→ **What this task involves**
Take the line containing "total: 132.10 -> 124.87" through the last line of the data and retype those lines exactly. Pictures do not belong in the copy.

Items from a dataset:
● ● ● ● ●

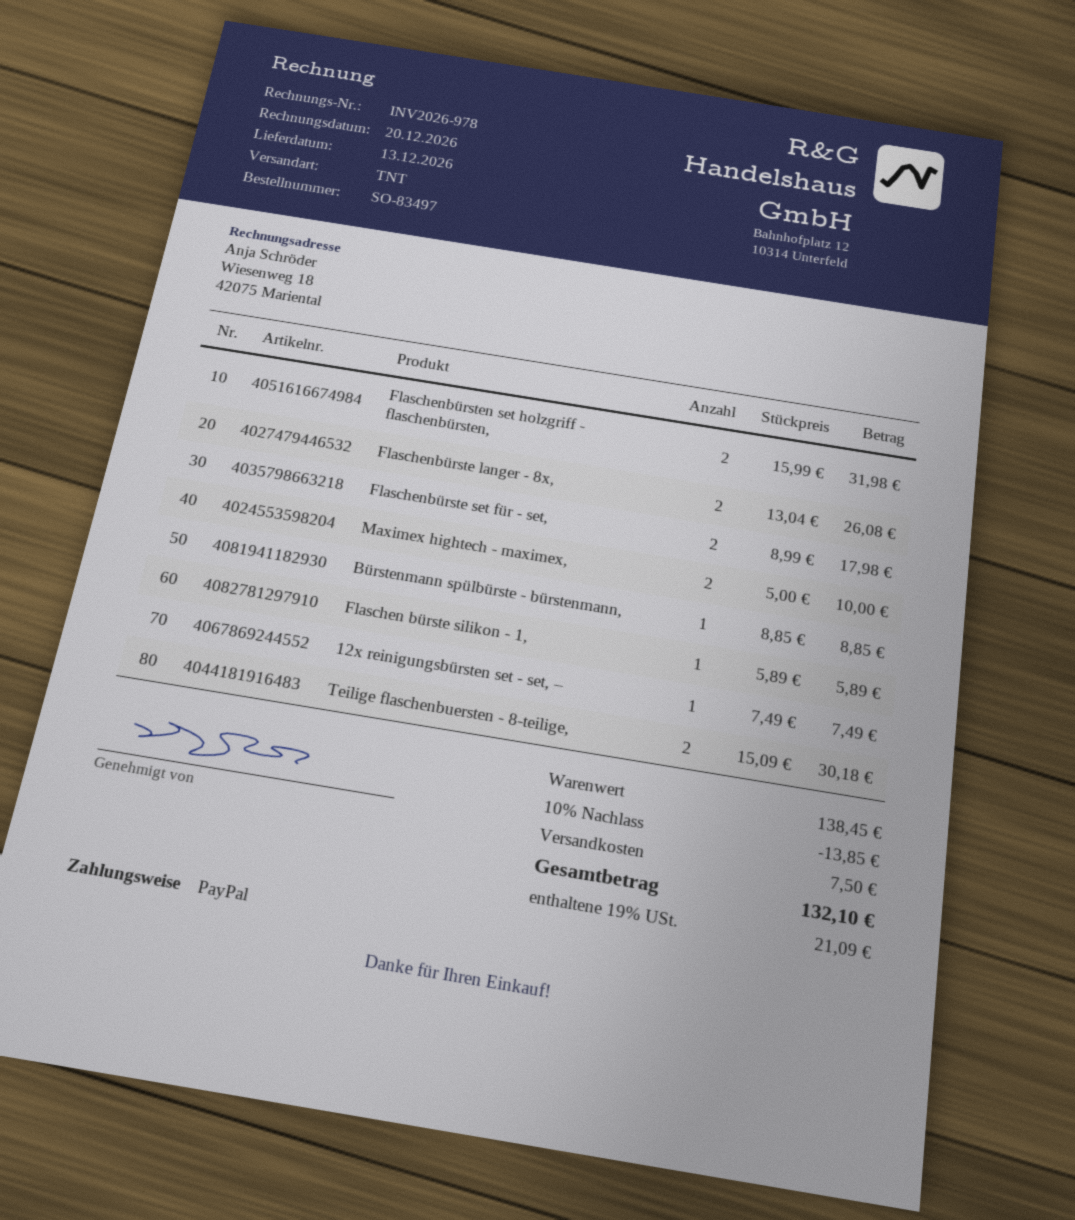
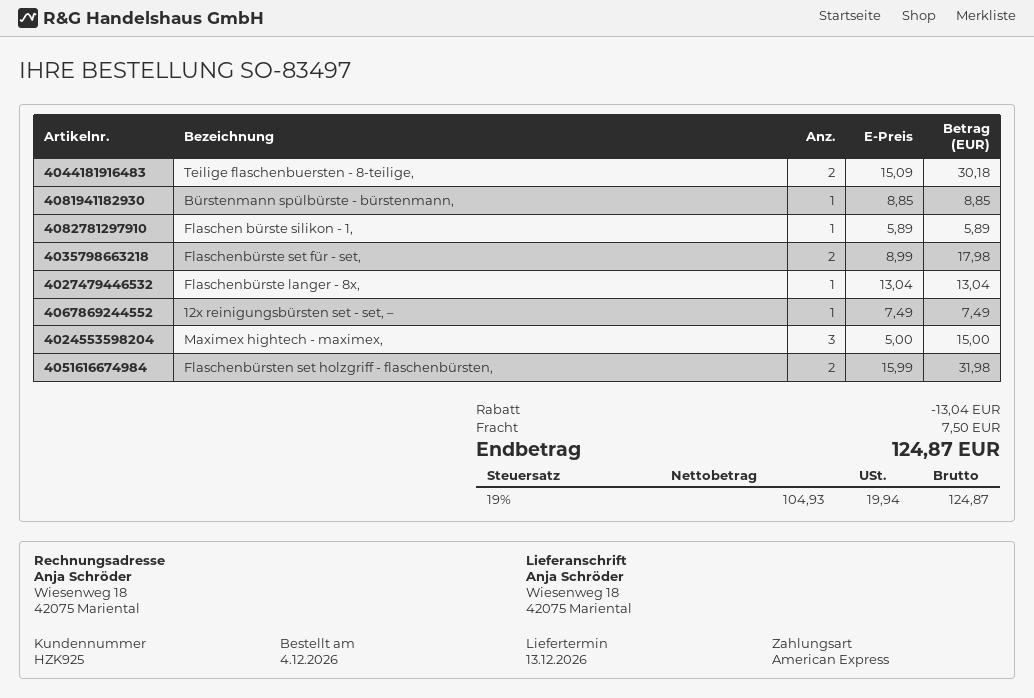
payment method: PayPal -> American Express
Flaschenbürste langer - 8x,: 2 x 13.04 = 26.08 -> 1 x 13.04 = 13.04
Maximex hightech - maximex,: 2 x 5.00 = 10.00 -> 3 x 5.00 = 15.00
discount: 13.85 -> 13.04
tax: 19% = 21.09 -> 19% = 19.94
total: 132.10 -> 124.87

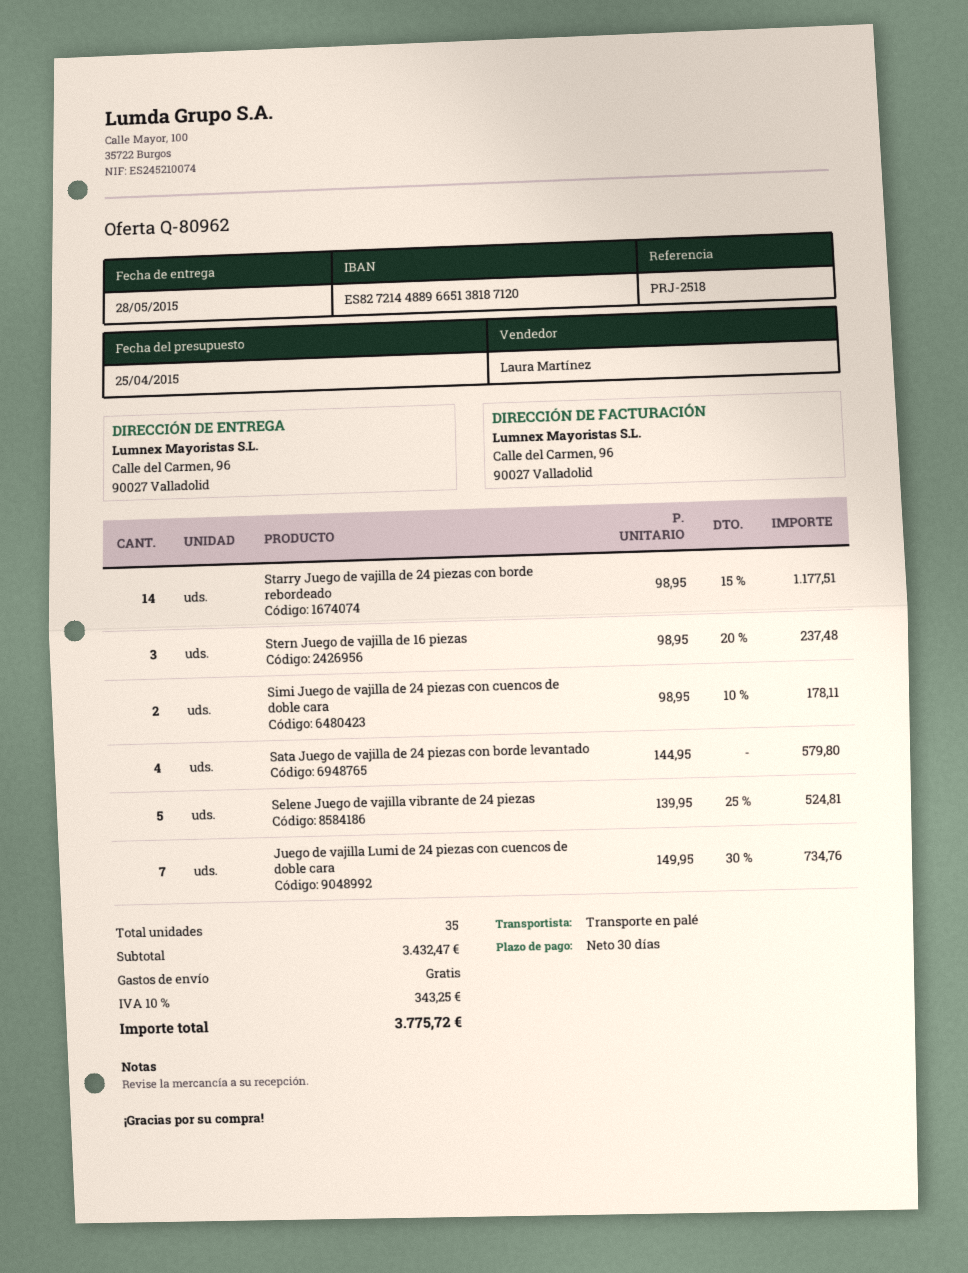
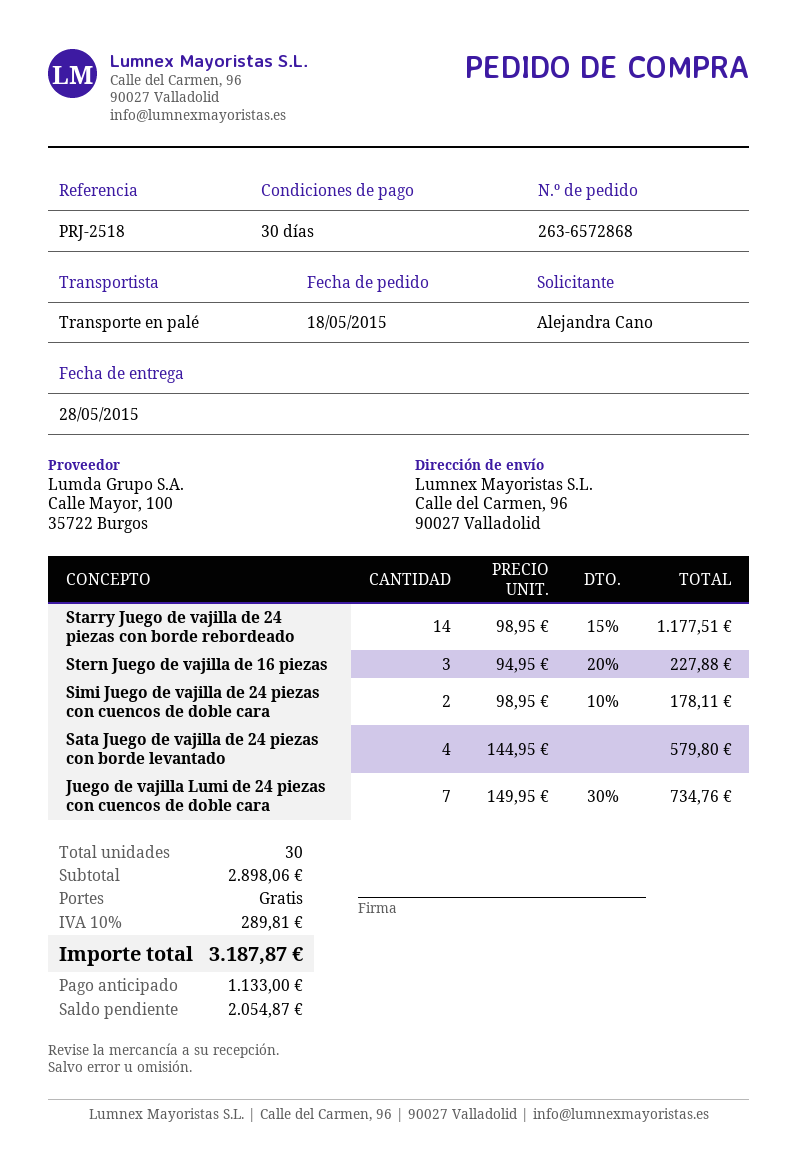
Stern Juego de vajilla de 16 piezas: 3 x 98.95 - 20% = 237.48 -> 3 x 94.95 - 20% = 227.88
Selene Juego de vajilla vibrante de 24 piezas: 5 x 139.95 - 25% = 524.81 -> none
total quantity: 35 -> 30
subtotal: 3432.47 -> 2898.06
tax: 10% = 343.25 -> 10% = 289.81
total: 3775.72 -> 3187.87

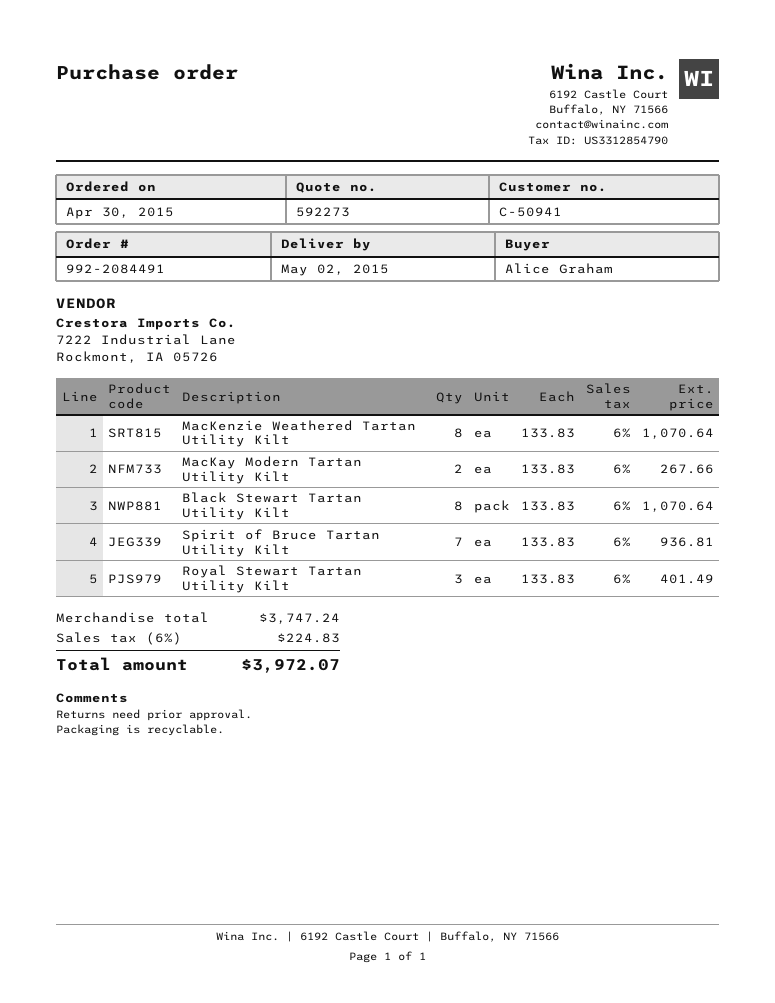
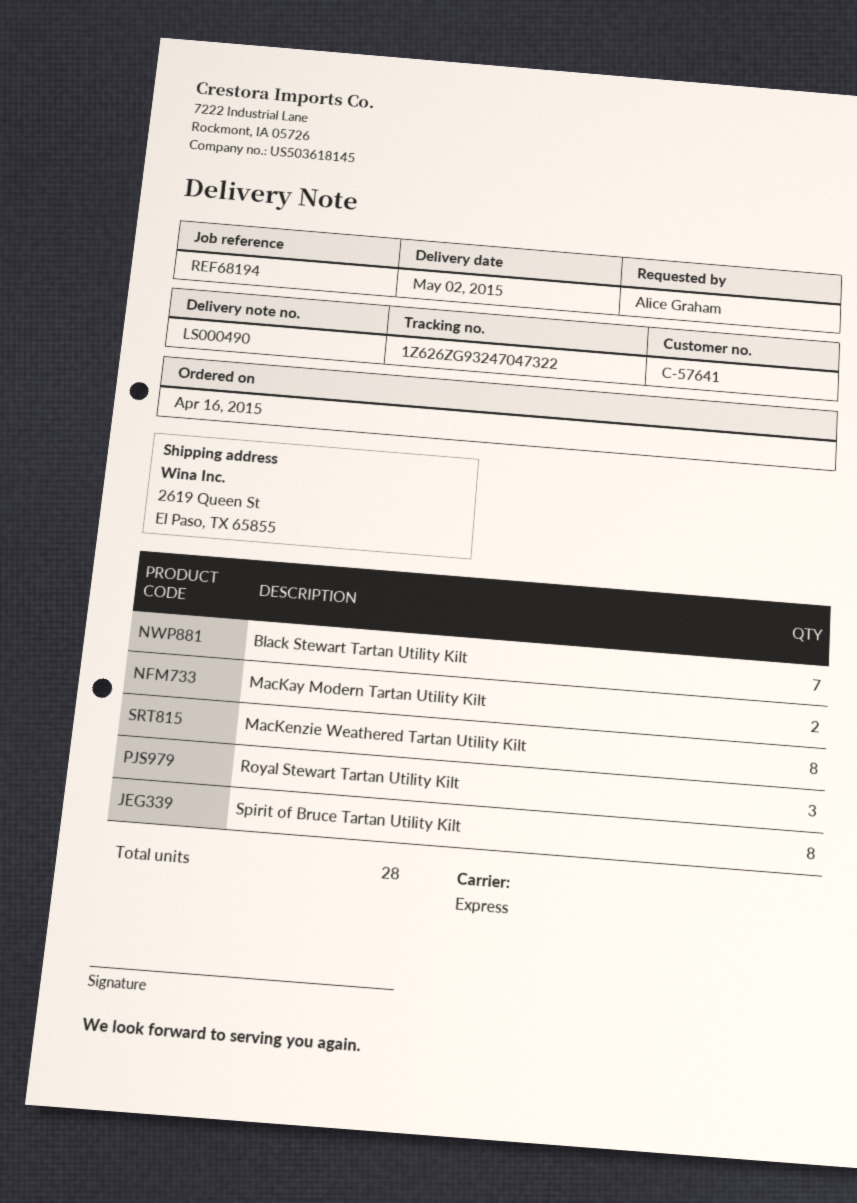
order date: 2015-04-30 -> 2015-04-16
customer number: C-50941 -> C-57641
Black Stewart Tartan Utility Kilt: 8 -> 7
Spirit of Bruce Tartan Utility Kilt: 7 -> 8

● ● ● ● ●

→ **Problem solution**
total: 132.10 -> 124.87

Stern Juego de vajilla de 16 piezas: 3 x 98.95 - 20% = 237.48 -> 3 x 94.95 - 20% = 227.88
Selene Juego de vajilla vibrante de 24 piezas: 5 x 139.95 - 25% = 524.81 -> none
total quantity: 35 -> 30
subtotal: 3432.47 -> 2898.06
tax: 10% = 343.25 -> 10% = 289.81
total: 3775.72 -> 3187.87

order date: 2015-04-30 -> 2015-04-16
customer number: C-50941 -> C-57641
Black Stewart Tartan Utility Kilt: 8 -> 7
Spirit of Bruce Tartan Utility Kilt: 7 -> 8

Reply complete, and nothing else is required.